◆ Data shown
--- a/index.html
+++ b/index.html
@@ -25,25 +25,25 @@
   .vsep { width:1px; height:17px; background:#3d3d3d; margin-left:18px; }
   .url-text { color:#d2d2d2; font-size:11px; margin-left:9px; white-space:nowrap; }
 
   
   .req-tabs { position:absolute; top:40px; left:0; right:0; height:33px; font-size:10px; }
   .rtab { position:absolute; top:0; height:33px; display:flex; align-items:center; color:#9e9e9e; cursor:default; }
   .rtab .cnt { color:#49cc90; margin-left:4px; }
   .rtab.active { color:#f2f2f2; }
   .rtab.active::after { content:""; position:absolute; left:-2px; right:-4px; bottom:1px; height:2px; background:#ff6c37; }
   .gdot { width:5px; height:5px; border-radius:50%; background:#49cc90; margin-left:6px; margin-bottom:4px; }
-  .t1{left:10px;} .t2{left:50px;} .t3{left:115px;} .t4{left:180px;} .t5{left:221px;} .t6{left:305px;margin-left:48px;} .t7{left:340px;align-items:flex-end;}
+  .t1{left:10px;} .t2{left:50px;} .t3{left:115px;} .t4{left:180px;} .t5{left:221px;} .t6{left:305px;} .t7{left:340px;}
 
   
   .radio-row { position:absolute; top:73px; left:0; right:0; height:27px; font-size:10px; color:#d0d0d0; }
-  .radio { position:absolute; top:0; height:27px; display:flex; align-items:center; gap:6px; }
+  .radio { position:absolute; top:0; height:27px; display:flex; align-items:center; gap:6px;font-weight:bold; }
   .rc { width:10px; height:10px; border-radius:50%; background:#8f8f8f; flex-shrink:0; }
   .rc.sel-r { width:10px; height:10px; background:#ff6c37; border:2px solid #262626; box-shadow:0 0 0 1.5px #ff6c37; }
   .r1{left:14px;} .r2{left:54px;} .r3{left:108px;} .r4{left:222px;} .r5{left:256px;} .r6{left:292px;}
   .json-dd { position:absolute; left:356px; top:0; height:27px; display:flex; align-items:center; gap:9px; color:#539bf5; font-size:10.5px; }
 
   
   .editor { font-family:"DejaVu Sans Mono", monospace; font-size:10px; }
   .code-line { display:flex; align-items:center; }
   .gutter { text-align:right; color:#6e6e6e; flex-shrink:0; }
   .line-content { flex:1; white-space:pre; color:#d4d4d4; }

◆ Task directions
Take the entries above and set them all down again exactly as they read.

◆ Your solution
--- a/index.html
+++ b/index.html
@@ -25,25 +25,25 @@
   .vsep { width:1px; height:17px; background:#3d3d3d; margin-left:18px; }
   .url-text { color:#d2d2d2; font-size:11px; margin-left:9px; white-space:nowrap; }
 
   
   .req-tabs { position:absolute; top:40px; left:0; right:0; height:33px; font-size:10px; }
   .rtab { position:absolute; top:0; height:33px; display:flex; align-items:center; color:#9e9e9e; cursor:default; }
   .rtab .cnt { color:#49cc90; margin-left:4px; }
   .rtab.active { color:#f2f2f2; }
   .rtab.active::after { content:""; position:absolute; left:-2px; right:-4px; bottom:1px; height:2px; background:#ff6c37; }
   .gdot { width:5px; height:5px; border-radius:50%; background:#49cc90; margin-left:6px; margin-bottom:4px; }
-  .t1{left:10px;} .t2{left:50px;} .t3{left:115px;} .t4{left:180px;} .t5{left:221px;} .t6{left:305px;margin-left:48px;} .t7{left:340px;align-items:flex-end;}
+  .t1{left:10px;} .t2{left:50px;} .t3{left:115px;} .t4{left:180px;} .t5{left:221px;} .t6{left:305px;} .t7{left:340px;}
 
   
   .radio-row { position:absolute; top:73px; left:0; right:0; height:27px; font-size:10px; color:#d0d0d0; }
-  .radio { position:absolute; top:0; height:27px; display:flex; align-items:center; gap:6px; }
+  .radio { position:absolute; top:0; height:27px; display:flex; align-items:center; gap:6px;font-weight:bold; }
   .rc { width:10px; height:10px; border-radius:50%; background:#8f8f8f; flex-shrink:0; }
   .rc.sel-r { width:10px; height:10px; background:#ff6c37; border:2px solid #262626; box-shadow:0 0 0 1.5px #ff6c37; }
   .r1{left:14px;} .r2{left:54px;} .r3{left:108px;} .r4{left:222px;} .r5{left:256px;} .r6{left:292px;}
   .json-dd { position:absolute; left:356px; top:0; height:27px; display:flex; align-items:center; gap:9px; color:#539bf5; font-size:10.5px; }
 
   
   .editor { font-family:"DejaVu Sans Mono", monospace; font-size:10px; }
   .code-line { display:flex; align-items:center; }
   .gutter { text-align:right; color:#6e6e6e; flex-shrink:0; }
   .line-content { flex:1; white-space:pre; color:#d4d4d4; }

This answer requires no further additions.